### Material for the task

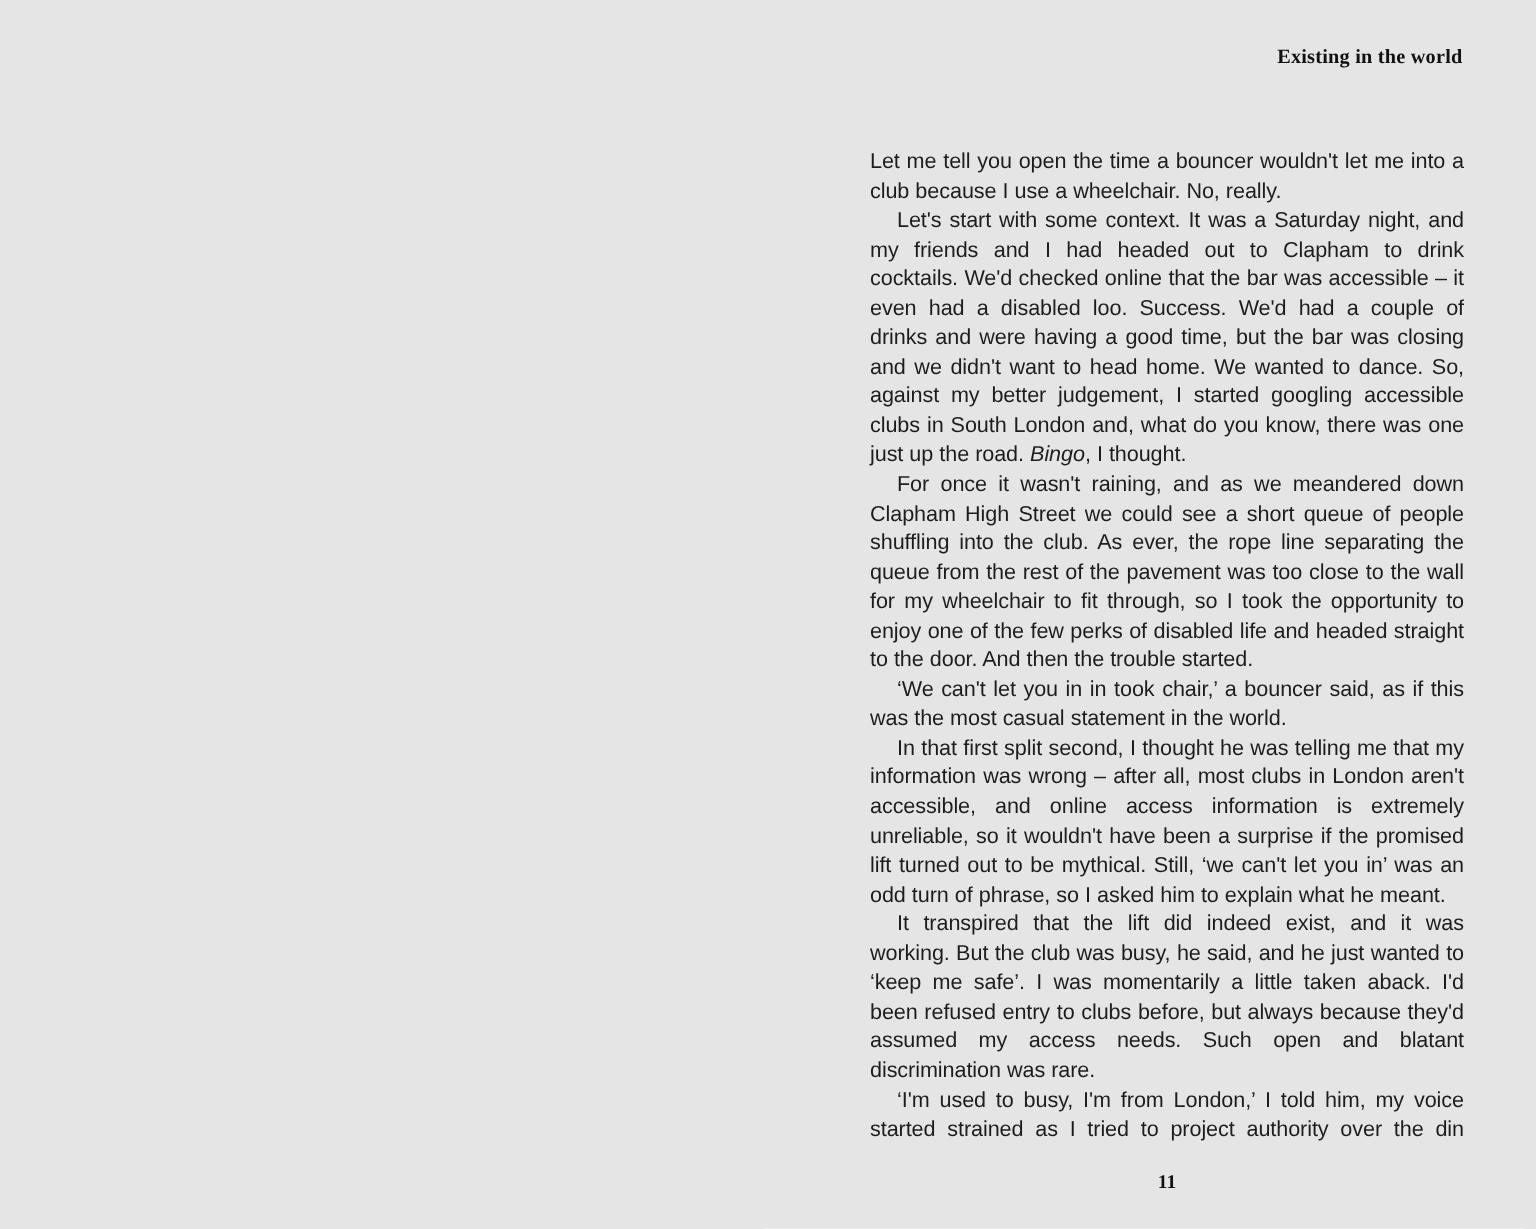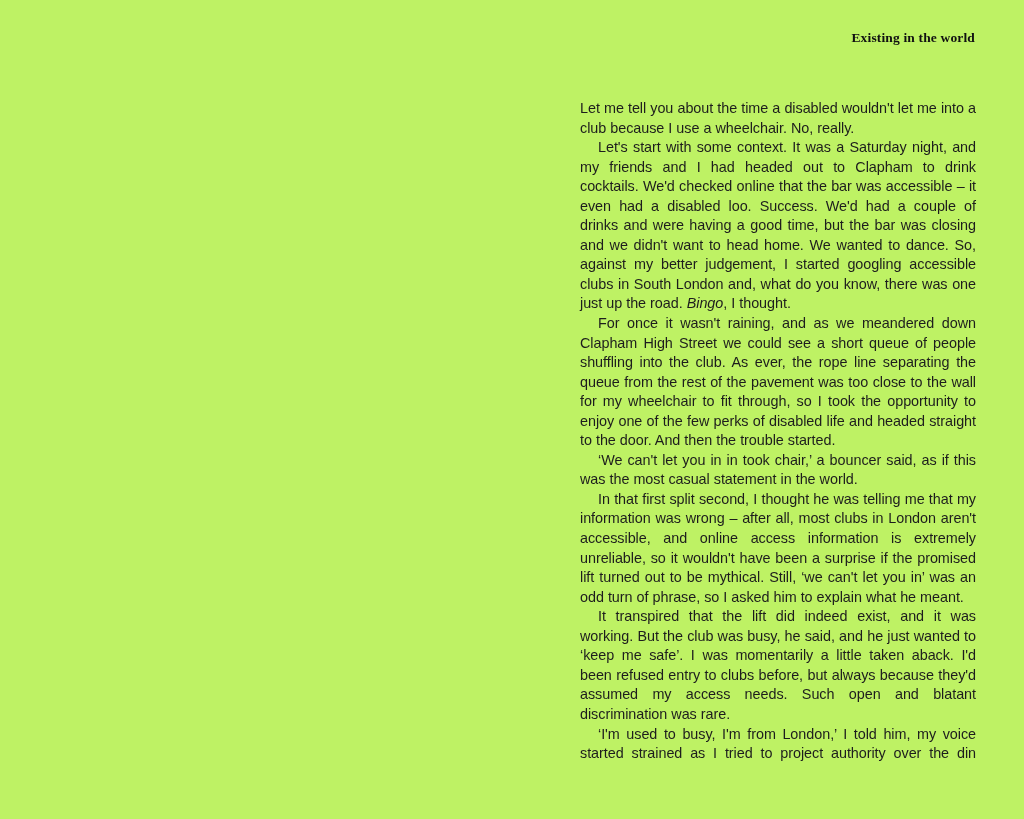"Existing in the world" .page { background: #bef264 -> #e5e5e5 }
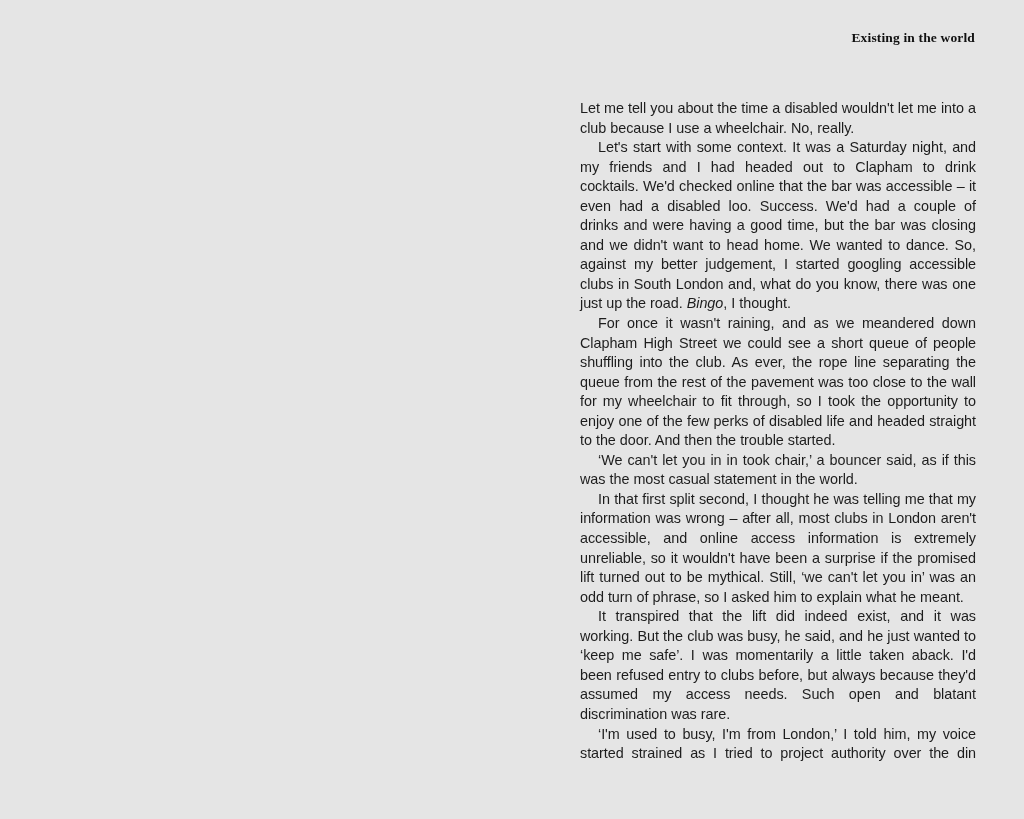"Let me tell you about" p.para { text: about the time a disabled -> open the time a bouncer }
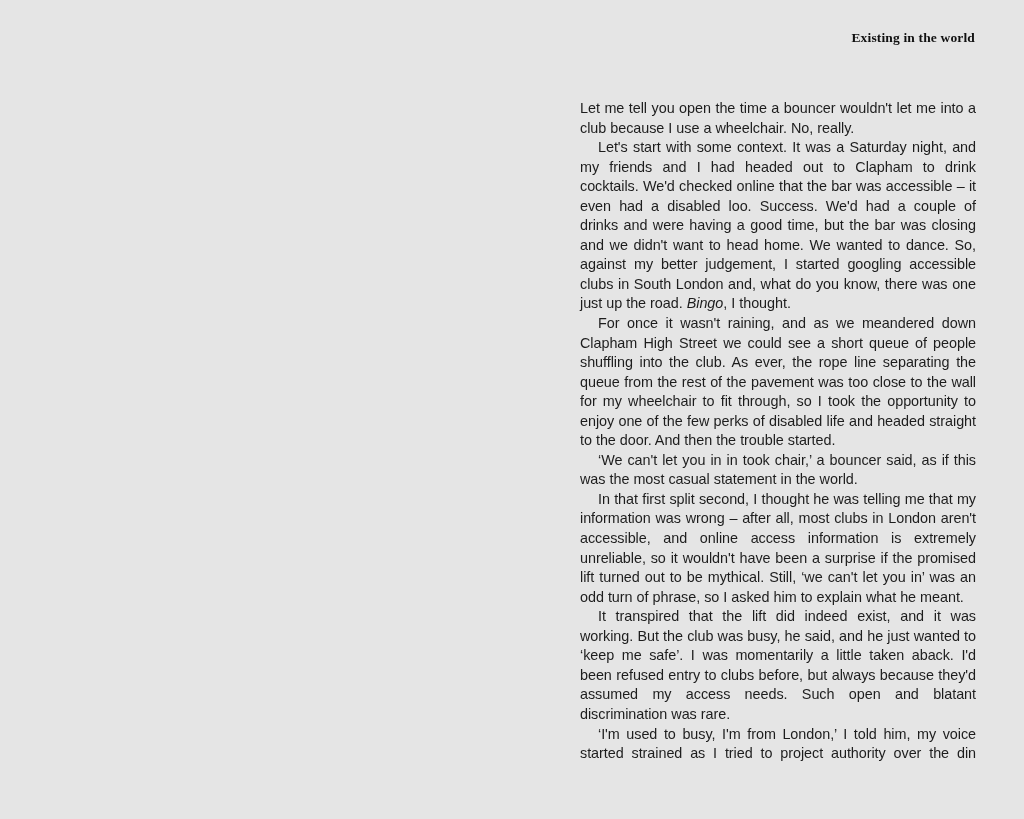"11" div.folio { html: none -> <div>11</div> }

######
### Material for the task

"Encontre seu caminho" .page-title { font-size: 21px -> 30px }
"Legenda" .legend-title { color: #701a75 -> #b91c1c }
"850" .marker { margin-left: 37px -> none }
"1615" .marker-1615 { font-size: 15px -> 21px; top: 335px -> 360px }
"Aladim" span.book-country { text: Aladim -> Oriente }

######

Assignment: Every line above that carries the string "size" should be copied.

The completed task:
"Encontre seu caminho" .page-title { font-size: 21px -> 30px }
"1615" .marker-1615 { font-size: 15px -> 21px; top: 335px -> 360px }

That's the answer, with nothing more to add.